I can’t begin to tell you how much I hate these exams. Days before the appointment, I try to come up with a good reason why I need to cancel. I don’t know why but I feel like I need a better reason than, I don’t like showing my lady bits to people and being violated with a mental object that looks like a pair of salad tongs. Now that I write it out….it seems like a pretty damn good reason.
There is only one person I trust to examine my Nether Regions and that is Caroline. So, when I arrive to check in, I am always nervous the receptionist is going to tell me Caroline is sick and I will have to see Dr. So and So. That might send me over the edge. So, on my way up in the elevator, I practice what I am going say and do if that scenario happens. It goes something like this: I cock my head to the side and say, “Oh No YOU don’t. You can’t be changing up my doctors without me knowing about it! I’m OUTTA here!” Then I do a snap wave with my hand, turn on my heal and storm out of the office. To which the receptionist turns to the other receptionist, raises an eyebrow and proceeds to write on my chart: Patient pretended to be a ‘Sassy, black, urban, teenager’ and left the building… Appointment cancelled.No such luck today. Maybe next year.
Since this is solely a Women’s Health Practice, I find the waiting area interesting. I am always trying to guess what other people are being seen for. Some are obviously pregnant, some not. I generally assume if a woman is there and looks under 40, they must be pregnant (except for me of course). Everyone else is probably there for an array of yeast infections, herpes and Chlamydia…especially the gray haired old ladies. Don’t be fooled by their age….they still get around.
After a short wait, the nurse calls me into the back room. The rooms are nice and cheery but that is there way of putting you at ease before the torture begins. This is about the time my nervous energy kicks in and I become a Stand Up Comic. The nurse asks me all the information type questions. Date of Birth? Changes in medical History? How much caffeine do you have a day? What medications are you currently on? Etc. I like to mess with them when they ask these questions. I tell them that I had a heart transplant in the past year or that I wasn’t sure if they wanted to know about my recreational drug use.
As the nurse is leaving, she asks if I would mind an intern observing during my appointment? Sure, why not. Come to think of it, why don’t we let her DO the exam. I mean, she probably needs the practice right? HELL YES I MIND! And that was the end of that.
Eventually, Caroline came in and we spent so time catching up. It is funny the connection you feel with your gynecologist. It probably has to do with the fact that they have had their hand in your vagina more than most people… it tends to bond people. Now, as she is doing the exam, I am trying to relax but who can relax with someone’s hand shoved up you? It is physically impossible. So, since I can’t relax, I tell jokes. And I am funny. Come to think of it, I should charge for this stuff. Make Caroline buy a ticket for my little comedy show. I think I will suggest that for next year.
Apparently, I have what they call an ‘irritable uterus’. Makes sense to me.
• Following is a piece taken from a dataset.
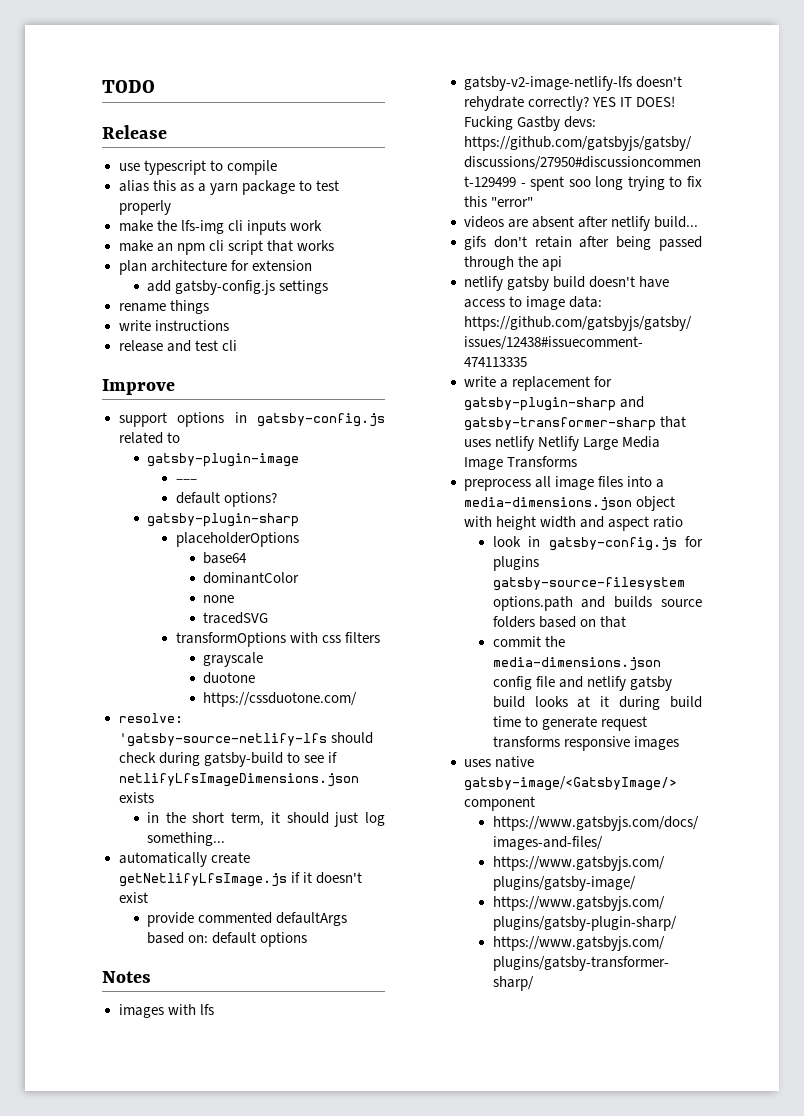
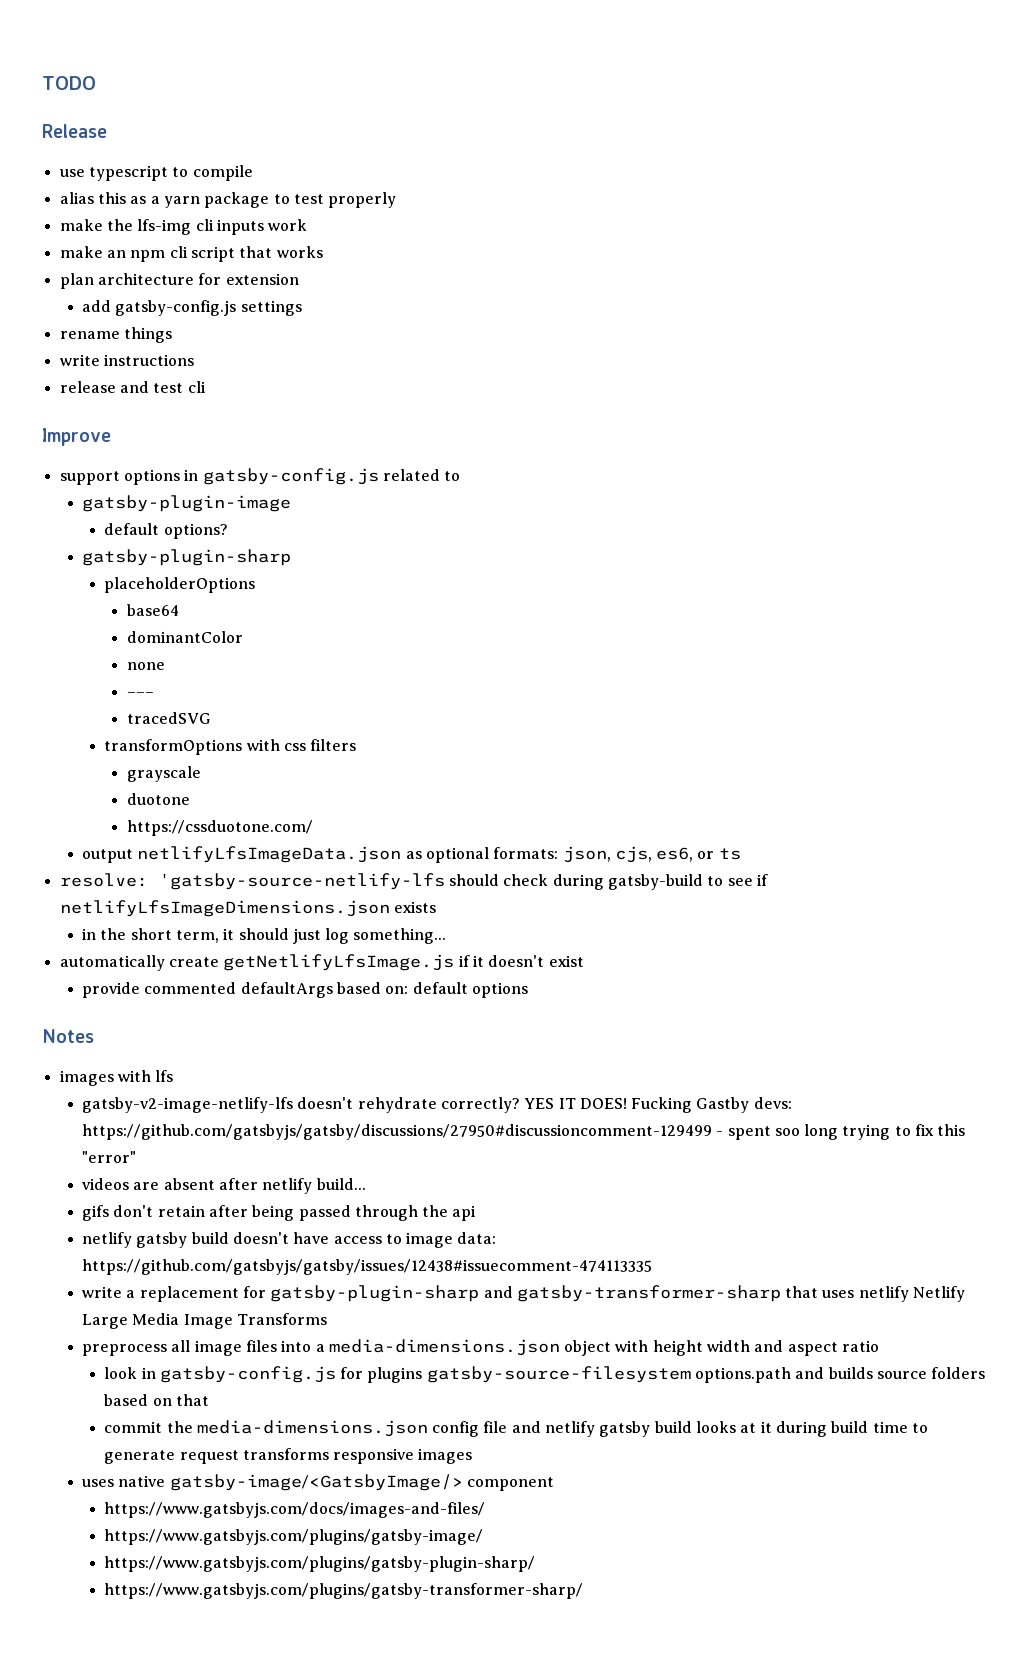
[175,479,197,483] // ––– -> (291, 503) none
(235, 599) none -> [126,692,154,697] // –––
(358, 699) none -> [81,846,741,863] // output netlifyLfsImageData.json as optional formats: json, cjs, es6, or ts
Honestly, if you started asking some questions, I bet we would find my cervix is pissed off too. And my Vagina? Well, I would guess she is just plain angry. Who wouldn’t be? With all poking and swabbing. I think I might look into getting them so therapy after the New Year.
Finally, it is over. At least until next Christmas. When I will go through it all again. But I will do it. For my husband. For my kids. I don’t want Eric to have to find a new wife; it would be really difficult because I am pretty damn awesome. And, I don’t want my kids growing up without a mom; especially if it could have been prevented. So, I guess it is my gift to them. My Christmas gift. I know they won’t understand that now and it probably feels like the equivalent of getting socks or underwear on Christmas morning but in the long run, it might just be one of the best gifts I could give them.